─── LISTED RECORDS

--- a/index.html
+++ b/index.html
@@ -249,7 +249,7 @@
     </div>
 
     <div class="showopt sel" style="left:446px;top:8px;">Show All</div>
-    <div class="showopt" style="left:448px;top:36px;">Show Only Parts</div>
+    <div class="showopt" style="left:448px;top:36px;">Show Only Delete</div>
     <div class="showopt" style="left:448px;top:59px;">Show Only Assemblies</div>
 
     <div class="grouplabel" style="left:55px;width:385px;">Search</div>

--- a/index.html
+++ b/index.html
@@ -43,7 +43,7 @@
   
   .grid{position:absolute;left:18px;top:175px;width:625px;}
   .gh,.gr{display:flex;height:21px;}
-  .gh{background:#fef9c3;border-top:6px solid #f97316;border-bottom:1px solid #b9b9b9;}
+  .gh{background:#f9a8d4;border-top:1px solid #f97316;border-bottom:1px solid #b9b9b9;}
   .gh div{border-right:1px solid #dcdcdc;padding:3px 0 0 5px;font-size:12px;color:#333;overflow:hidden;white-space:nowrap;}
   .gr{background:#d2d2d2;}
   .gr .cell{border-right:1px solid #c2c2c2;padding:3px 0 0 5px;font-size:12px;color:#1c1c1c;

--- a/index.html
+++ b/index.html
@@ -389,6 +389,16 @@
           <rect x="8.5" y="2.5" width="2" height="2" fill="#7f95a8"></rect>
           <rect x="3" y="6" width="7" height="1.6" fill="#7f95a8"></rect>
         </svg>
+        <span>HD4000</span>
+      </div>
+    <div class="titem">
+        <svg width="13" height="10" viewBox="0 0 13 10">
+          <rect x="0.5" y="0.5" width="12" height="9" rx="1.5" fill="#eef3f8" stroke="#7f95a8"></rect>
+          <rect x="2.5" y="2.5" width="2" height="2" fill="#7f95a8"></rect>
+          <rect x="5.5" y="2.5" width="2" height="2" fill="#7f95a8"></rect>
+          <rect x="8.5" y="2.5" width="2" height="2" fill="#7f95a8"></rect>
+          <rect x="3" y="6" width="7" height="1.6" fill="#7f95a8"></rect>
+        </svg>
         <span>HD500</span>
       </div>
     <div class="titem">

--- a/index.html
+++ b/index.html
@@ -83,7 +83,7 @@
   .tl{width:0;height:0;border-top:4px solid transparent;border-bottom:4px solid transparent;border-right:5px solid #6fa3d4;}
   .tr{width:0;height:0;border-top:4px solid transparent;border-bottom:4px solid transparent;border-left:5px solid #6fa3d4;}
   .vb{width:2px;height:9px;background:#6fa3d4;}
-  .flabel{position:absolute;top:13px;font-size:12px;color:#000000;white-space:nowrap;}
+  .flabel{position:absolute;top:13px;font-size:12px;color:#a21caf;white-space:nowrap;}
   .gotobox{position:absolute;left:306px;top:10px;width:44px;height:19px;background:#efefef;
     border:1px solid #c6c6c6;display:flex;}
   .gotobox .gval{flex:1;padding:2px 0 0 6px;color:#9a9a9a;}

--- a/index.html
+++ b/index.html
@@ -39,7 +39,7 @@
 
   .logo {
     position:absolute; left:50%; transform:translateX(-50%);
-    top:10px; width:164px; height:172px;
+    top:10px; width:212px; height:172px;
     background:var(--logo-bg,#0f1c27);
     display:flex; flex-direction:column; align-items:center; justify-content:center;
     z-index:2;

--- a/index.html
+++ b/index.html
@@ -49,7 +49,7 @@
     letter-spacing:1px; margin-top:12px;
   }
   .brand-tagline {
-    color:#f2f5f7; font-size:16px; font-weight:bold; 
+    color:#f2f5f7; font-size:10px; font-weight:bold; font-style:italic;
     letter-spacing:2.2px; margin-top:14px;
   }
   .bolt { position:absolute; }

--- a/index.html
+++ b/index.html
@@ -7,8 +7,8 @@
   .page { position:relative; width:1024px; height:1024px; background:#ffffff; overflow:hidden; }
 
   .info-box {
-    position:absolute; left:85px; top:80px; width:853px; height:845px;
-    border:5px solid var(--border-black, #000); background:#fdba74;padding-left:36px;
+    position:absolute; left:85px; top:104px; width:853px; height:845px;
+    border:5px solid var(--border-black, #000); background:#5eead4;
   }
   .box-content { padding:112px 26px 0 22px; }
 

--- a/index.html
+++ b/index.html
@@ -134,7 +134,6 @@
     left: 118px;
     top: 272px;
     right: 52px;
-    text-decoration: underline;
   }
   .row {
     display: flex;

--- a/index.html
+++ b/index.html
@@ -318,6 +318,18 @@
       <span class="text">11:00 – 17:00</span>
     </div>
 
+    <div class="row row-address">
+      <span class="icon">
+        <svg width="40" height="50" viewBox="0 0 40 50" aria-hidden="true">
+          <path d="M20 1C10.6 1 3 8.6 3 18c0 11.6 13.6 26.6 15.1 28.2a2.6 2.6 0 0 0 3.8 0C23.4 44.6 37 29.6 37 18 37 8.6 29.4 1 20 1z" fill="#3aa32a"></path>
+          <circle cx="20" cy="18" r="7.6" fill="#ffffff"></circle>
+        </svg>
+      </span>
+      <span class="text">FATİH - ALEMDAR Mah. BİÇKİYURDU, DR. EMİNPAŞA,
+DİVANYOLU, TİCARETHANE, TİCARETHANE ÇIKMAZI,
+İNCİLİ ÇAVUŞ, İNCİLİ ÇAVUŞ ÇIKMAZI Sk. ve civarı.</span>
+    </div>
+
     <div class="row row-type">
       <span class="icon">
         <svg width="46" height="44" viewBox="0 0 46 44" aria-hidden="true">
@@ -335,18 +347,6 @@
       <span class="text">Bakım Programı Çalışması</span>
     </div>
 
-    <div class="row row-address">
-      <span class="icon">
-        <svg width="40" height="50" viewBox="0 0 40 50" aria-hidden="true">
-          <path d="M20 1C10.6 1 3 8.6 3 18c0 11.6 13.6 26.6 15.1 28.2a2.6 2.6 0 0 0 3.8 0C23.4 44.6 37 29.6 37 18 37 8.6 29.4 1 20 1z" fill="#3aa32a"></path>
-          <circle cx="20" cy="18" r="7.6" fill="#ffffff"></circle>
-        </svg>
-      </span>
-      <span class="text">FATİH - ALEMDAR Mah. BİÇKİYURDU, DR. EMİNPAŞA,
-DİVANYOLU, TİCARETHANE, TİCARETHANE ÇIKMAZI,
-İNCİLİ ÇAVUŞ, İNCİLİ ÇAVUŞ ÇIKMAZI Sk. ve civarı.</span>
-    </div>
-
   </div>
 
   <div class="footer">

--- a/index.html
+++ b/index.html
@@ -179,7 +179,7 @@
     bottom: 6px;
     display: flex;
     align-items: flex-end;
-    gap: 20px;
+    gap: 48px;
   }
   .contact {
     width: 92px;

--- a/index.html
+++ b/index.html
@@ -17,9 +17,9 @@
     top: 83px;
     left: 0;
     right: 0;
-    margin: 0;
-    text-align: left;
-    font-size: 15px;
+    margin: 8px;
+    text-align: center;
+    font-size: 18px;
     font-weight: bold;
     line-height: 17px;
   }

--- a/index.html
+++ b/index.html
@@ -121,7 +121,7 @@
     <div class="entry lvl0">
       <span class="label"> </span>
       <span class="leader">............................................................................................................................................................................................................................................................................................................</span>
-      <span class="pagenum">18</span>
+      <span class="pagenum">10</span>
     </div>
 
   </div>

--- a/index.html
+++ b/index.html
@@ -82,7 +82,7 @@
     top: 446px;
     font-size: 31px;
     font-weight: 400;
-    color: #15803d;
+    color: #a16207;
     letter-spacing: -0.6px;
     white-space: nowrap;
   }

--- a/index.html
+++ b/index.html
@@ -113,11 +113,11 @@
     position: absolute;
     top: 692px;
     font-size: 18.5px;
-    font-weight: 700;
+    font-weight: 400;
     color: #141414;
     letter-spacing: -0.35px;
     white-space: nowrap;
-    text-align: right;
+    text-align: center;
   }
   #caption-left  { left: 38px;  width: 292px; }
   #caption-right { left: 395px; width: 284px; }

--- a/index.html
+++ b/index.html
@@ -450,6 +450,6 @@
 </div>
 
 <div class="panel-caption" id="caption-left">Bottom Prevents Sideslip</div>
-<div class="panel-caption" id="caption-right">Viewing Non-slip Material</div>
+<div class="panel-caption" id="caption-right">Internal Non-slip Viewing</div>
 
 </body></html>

──────

— TASK TO COMPLETE —
The answer consists of the lines above that include the word "DİVANYOLU", each copied exactly.

— REPLY —
+DİVANYOLU, TİCARETHANE, TİCARETHANE ÇIKMAZI,
-DİVANYOLU, TİCARETHANE, TİCARETHANE ÇIKMAZI,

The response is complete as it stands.